Antarctica

 

Antarctica. The most inhospitable continent on the planet. The most lonely, desolate, godforsaken land, it is also one of the most difficult places on earth to get to.  Notwithstanding this isolation, it has inspired and attracted generations of adventurers willing to endure extraordinary deprivation in order to unlock the innermost secrets of this snow and ice covered land.  Even nowadays, the vast majority of  tourists to Antarctica, ourselves included, spend no more than a couple of days at a time visiting the continent’s northernmost extremities, mainly around the tip of the Antarctic Peninsula.  Even that requires travel to the very south of South America and then taking on the vagaries of the Southern Ocean, the wildest, roughest sea in the world.   In the known history of mankind, no more than about 300,000 people have set foot on Antarctica.

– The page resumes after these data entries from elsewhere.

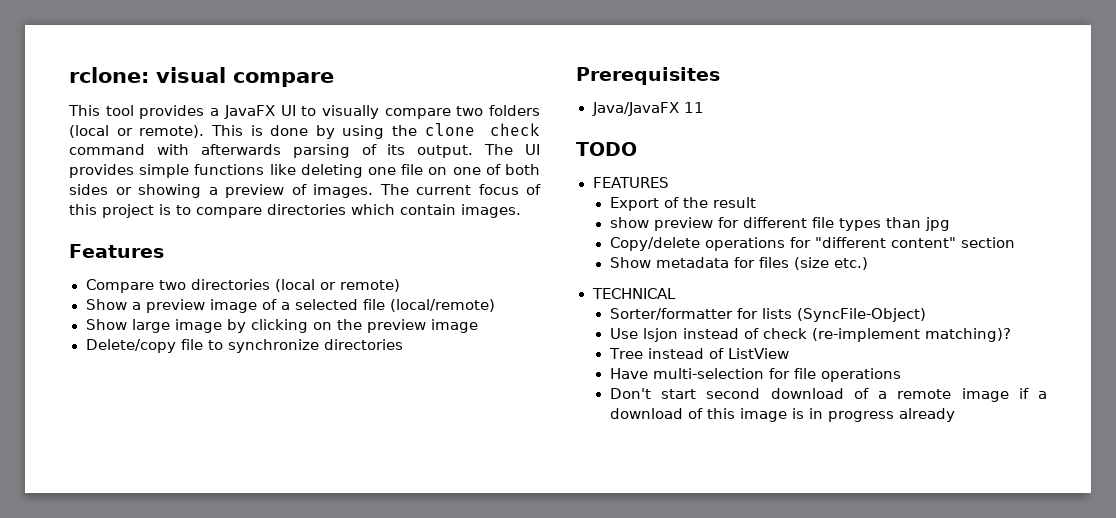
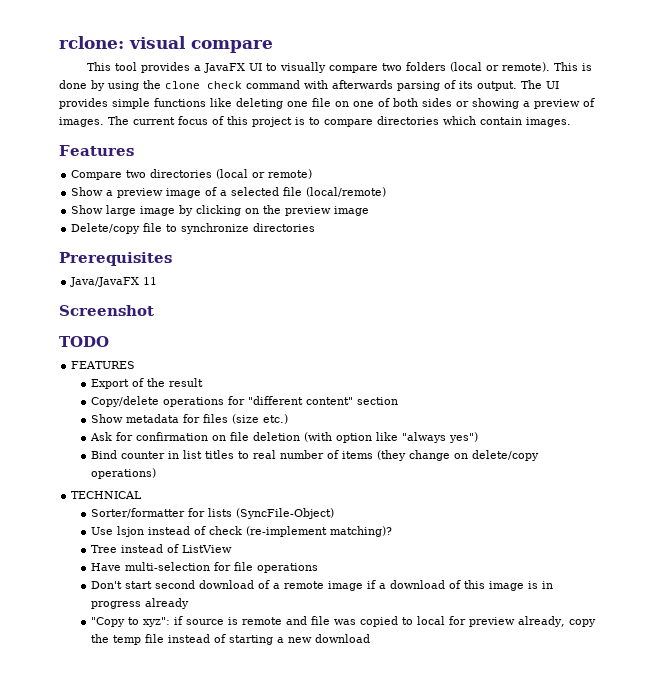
(704, 107) none -> [59,305,154,316] // Screenshot
[609,217,950,231] // show preview for different file types than jpg -> (203, 382) none
(868, 263) none -> [89,432,478,443] [90,450,539,461] [90,468,156,479] // Ask for confirmation on file deletion (with option like "always yes") // Bind counter in list titles to real number of items (they change on delete/copy operations)
(955, 415) none -> [90,616,596,627] [90,634,370,645] // "Copy to xyz": if source is remote and file was copied to local for preview already, copy the temp file instead of starting a new download

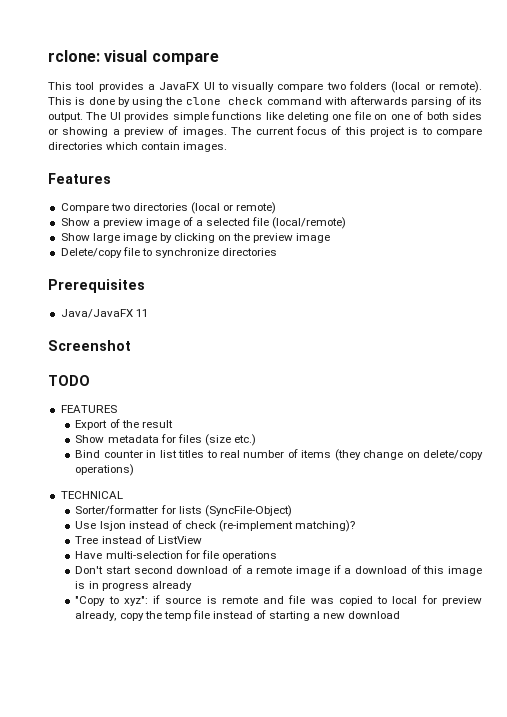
[90,396,398,407] // Copy/delete operations for "different content" section -> (173, 424) none
[89,432,478,443] // Ask for confirmation on file deletion (with option like "always yes") -> (256, 440) none

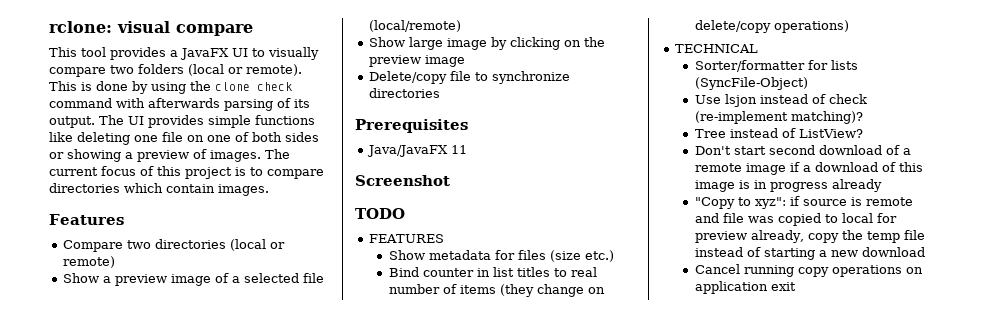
[75,419,173,430] // Export of the result -> (444, 238) none
[157,536,202,544] [75,550,277,561] ListView // Have multi-selection for file operations -> [798,129,863,138] ListView?
(401, 615) none -> [694,264,923,277] [694,281,796,294] // Cancel running copy operations on application exit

And yet by all accounts, Antarctica with its snow capped peaks, ice filled waters and extraordinary array of wildlife found nowhere else on earth, is one of the most beautiful places imaginable.  The most common question we are asked is “Why? Why are you bothering to go there?”  The temptation is to answer with the age old  retort “Because it’s there”.  But perhaps a better answer is to draw on the writings of  some of the earliest explorers who, as they crossed the Antarctic Circle and approached this unknown land for the first time,  were inspired by the overwhelming beauty of the place to pen the most eloquent discriptions of what they were experiencing.

“The sunlight at midnight in the pack is perfectly wonderful. One looks out upon endless fields of broken ice, all violet and purple, in the low shadows, and all gold and orange and rose-red on the broken edges which catch the light”

– Edward Wilson, Diary of the Terra Nova Expedition.

“Glancing down from the crow’s nest the ship throws deep shadows over the ice and, while the sun is just below the southern horizon, the still pools of water show delicate blues and greens that no artist can ever do justice to.  It is a scene from fairyland.”

– Edward (Teddy) Evans, South With Scott.

“We have had a marvellous day.  The morning watch was cloudy but it gradually cleared until the sky was a brilliant blue, fading on the horizon into green and pink.  The floes were pink floating in a deep blue sea and all the shadows were mauve.”

– Apsley Cherry-Garrard, The Worst Journey in the World.

“The scene was incomparable.  The northern sky was gloriously rosy and refelcted in the calm sea between the ice, which varied from burnished copper to salmon pink; bergs and packs to the north had a pale greenish hue with deep purple shadows, and the sky shaded to saffron and pale green.  We gazed long at these beautiful effects.”

– Captain Robert Falcon Scott, Scott’s Last Expedition (Scott Journals).

“These days are with one for all time – they are never to be forgotten – and they are to be found nowhere else in the world but at the poles.  One only wishes one could bring a glimpse of it away with one with all its unimaginable beauty.”

– Edward (Teddy) Evans, South With Scott.